Hi,

I have a quick question on DEseq2 replicates.

A good number of genes were marked as outliers (912, 5.7%) in my DEseq2 summary(res) output. I am wondering what that means. I found the following sentence in the vignettes: 

"The results function automatically flags genes which contain a Cook's distance above a cutoff for samples which have 3 or more replicates....When there are 7 or more replicates for a given sample, the DESeq function will automatically replace counts with large Cook’s distance with the trimmed mean over all samples, scaled up by the size factor or normalization factor for that sample."

Do you mean technical or biological replicates here? In my case, I only have biological replicates, no technical replicates. Does it matter?
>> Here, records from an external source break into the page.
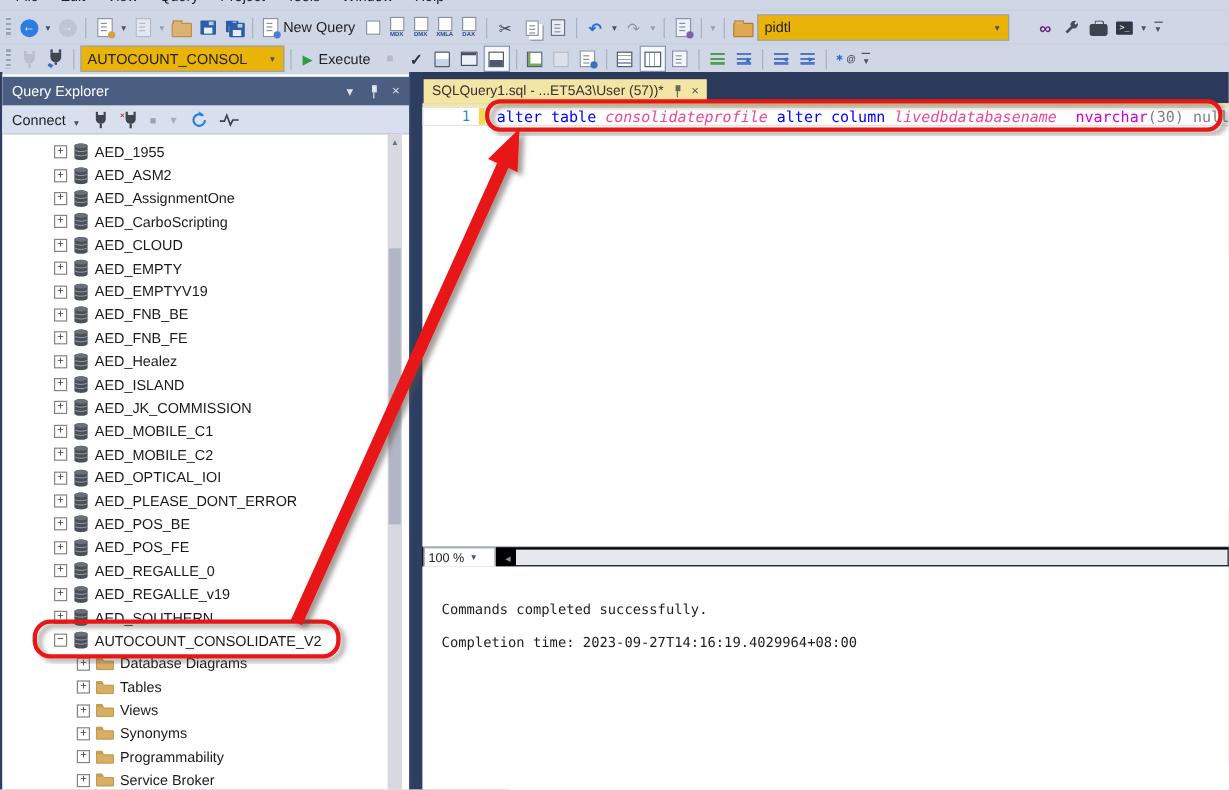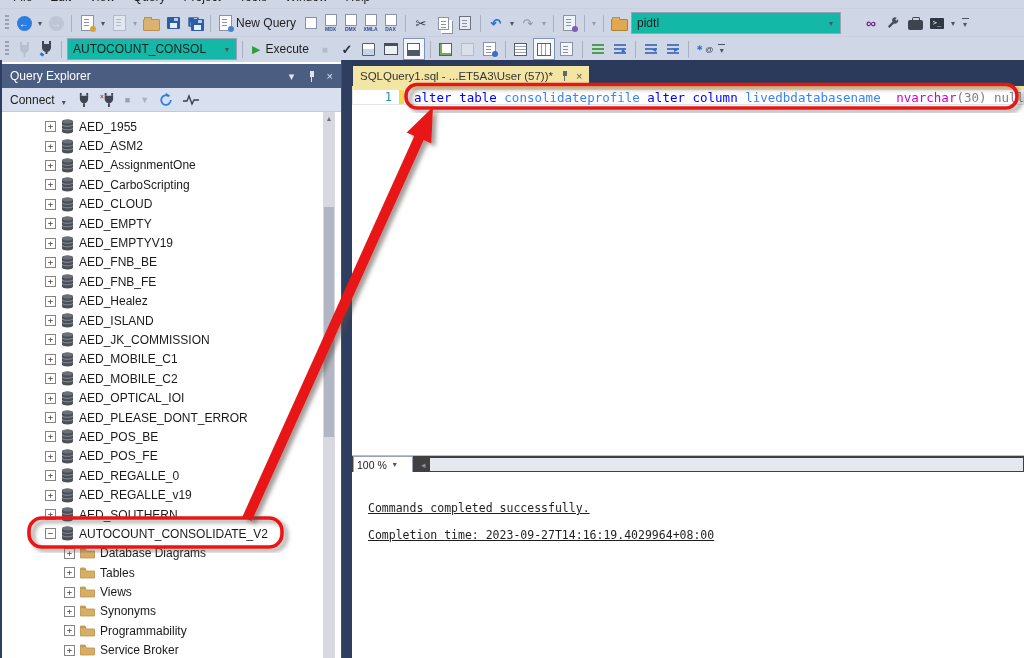"pidtl" .combo { background: #14b8a6 -> #eab308 }
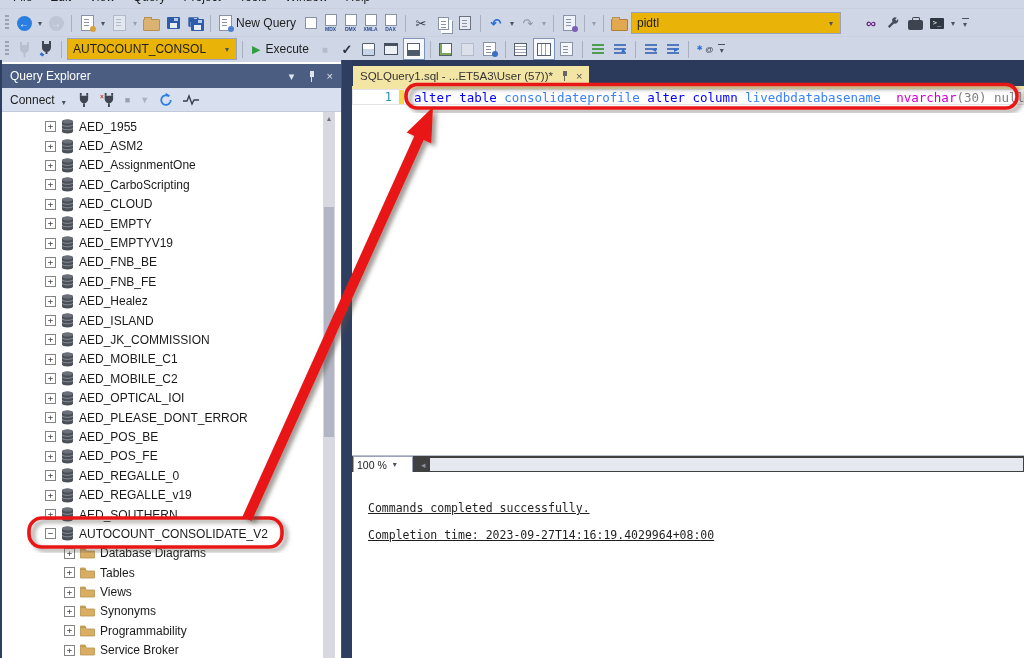"consolidateprofile" .tk-id { color: #3b82f6 -> #ec4899; font-style: none -> italic }
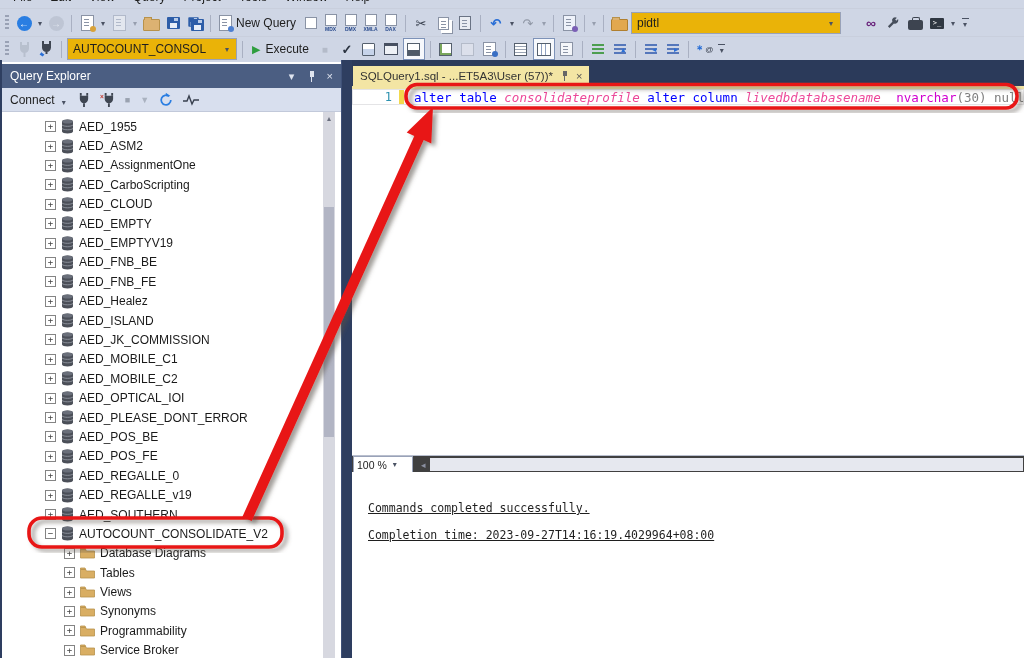"100 %" #zoomrow { background: #404040 -> #000000 }
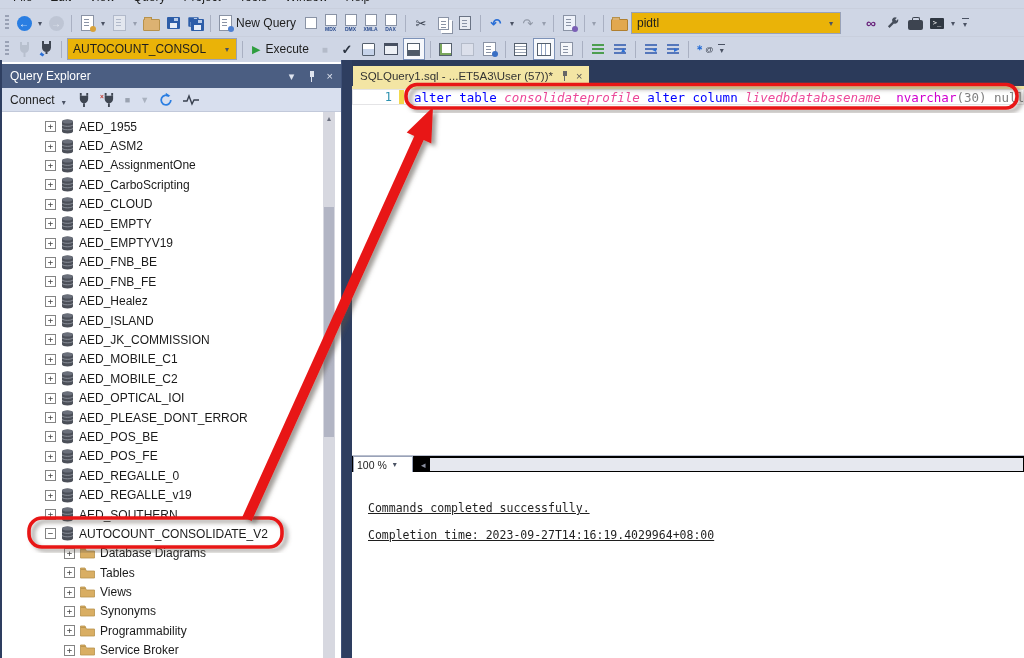"Commands completed successfully." #msgbody { text-decoration: underline -> none }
Also, when you mean replicate, it means the replicate regarding to the contrast, right? For example, I have 80 samples (from 10 case and 10 control subjects, each subject having 4 different cell types, no tech replicate). If my design is like

design(dds) = ~ cell + condition

How will DESeq2 calculate Cook's distance? Will it consider the 40 control samples as 40 replicates when calling result(dds) ? 

Thanks,

Xianjun

That refers to biological replicates. Basically, the vignette assumes that you collapse "technical replicates" (defined by me mas: sequencing more reads from the same cDNA library) at the start of an analysis.

(Biological) replicate is with respect to the groups defined by the design. For the purpose of counting number of replicates for heuristic that decides this outlier behavior, DESeq2 counts all of those samples with the same value for all the variables listed in the design.

I'd recommend to take a look at the genes which were filtered. You can do this by examining the highest values for mcols(dds)$maxCooks, and using plotCounts() for these genes. If you think they should not be filtered, you can instead set cooksCutoff=FALSE when you call results().